━━━━━ STUDY MATERIAL
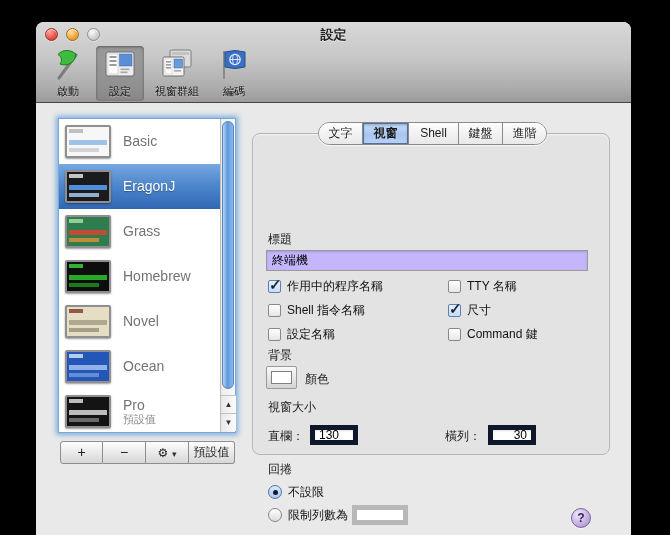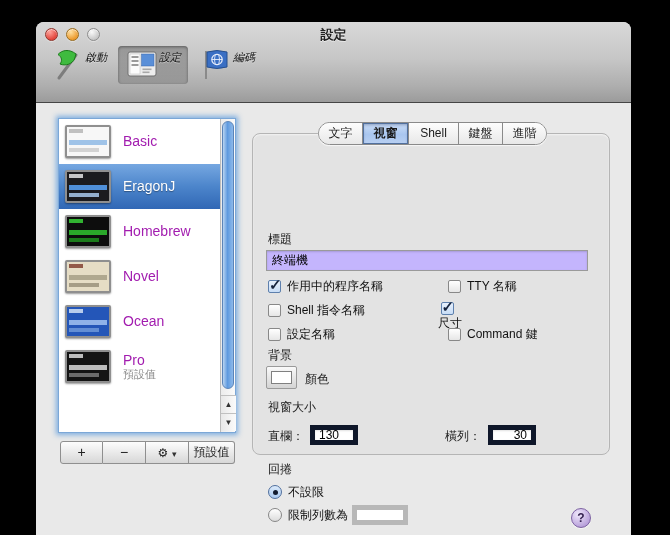"啟動" .tool { align-items: none -> center; flex-direction: row -> column; font-style: italic -> none }
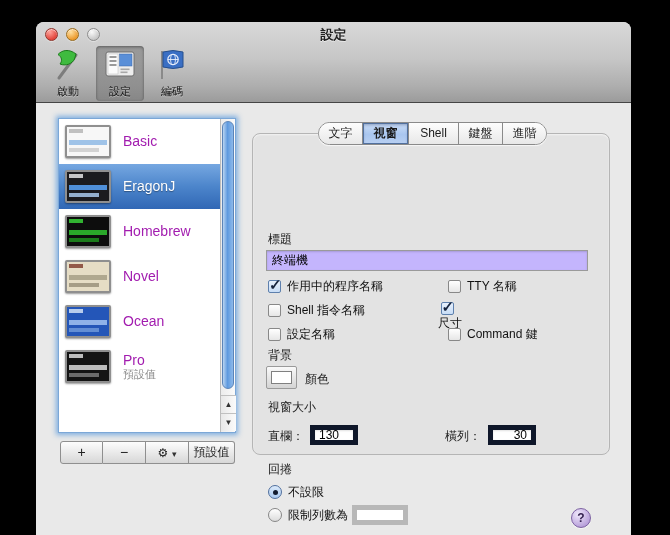"視窗群組" div.tool { html: none -> <div> <svg> <rect></rect> <rect></rect> <rect></rect> <rect></rect> <rect></rect> <rect></rect> <rect></rect> <rect></rect> <rect></rect> </svg> <span>視窗群組</span> </div> }
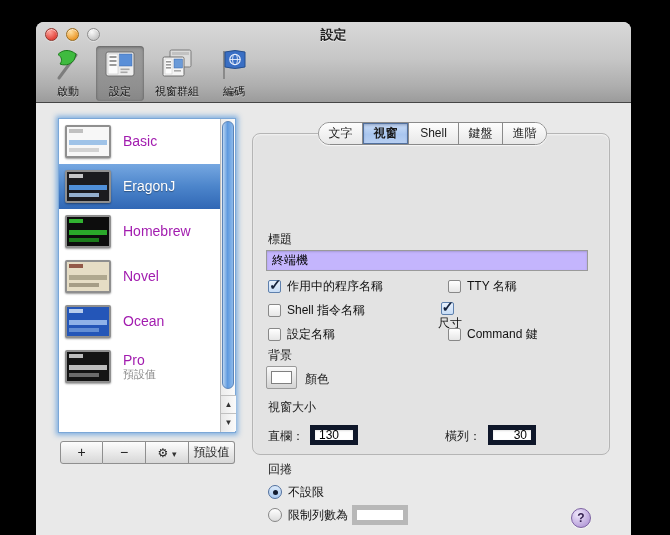"Basic" .pname { color: #a21caf -> #737373 }
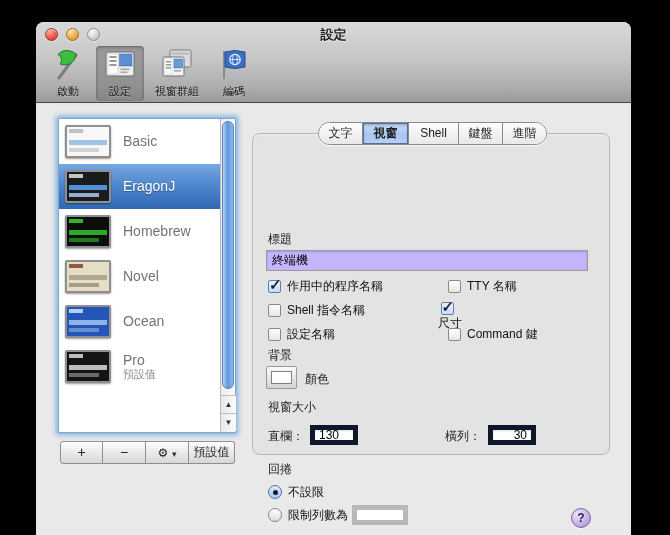"Grass" div.prow { html: none -> <div> <div> <span></span> <span></span> <span></span> </div> <div> <div>Grass</div> </div> </div> }
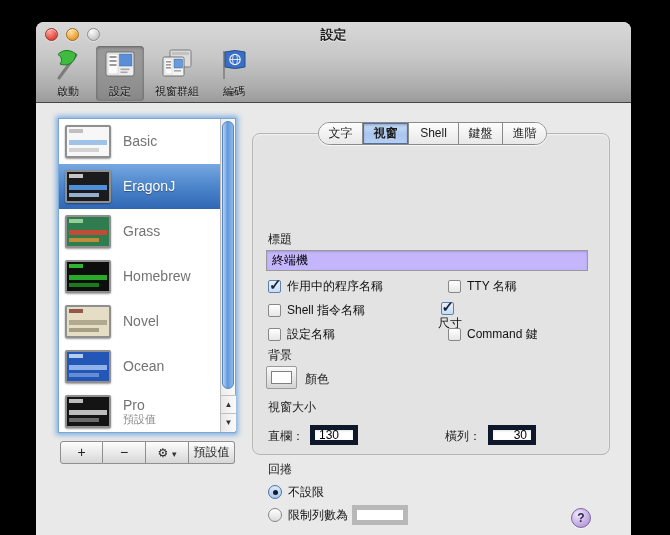"尺寸" div.checkrow { flex-direction: column -> none; left: 396px -> 412px }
━━━━━━━━━━
**HOW TO COMPLETE THIS TASK**
Please write out the lines above, beginning at the line with "-> <div> <div>" and ending at the last line of the records, exactly as they appear and without pictures.

**TASK SOLUTION**
"Grass" div.prow { html: none -> <div> <div> <span></span> <span></span> <span></span> </div> <div> <div>Grass</div> </div> </div> }
"尺寸" div.checkrow { flex-direction: column -> none; left: 396px -> 412px }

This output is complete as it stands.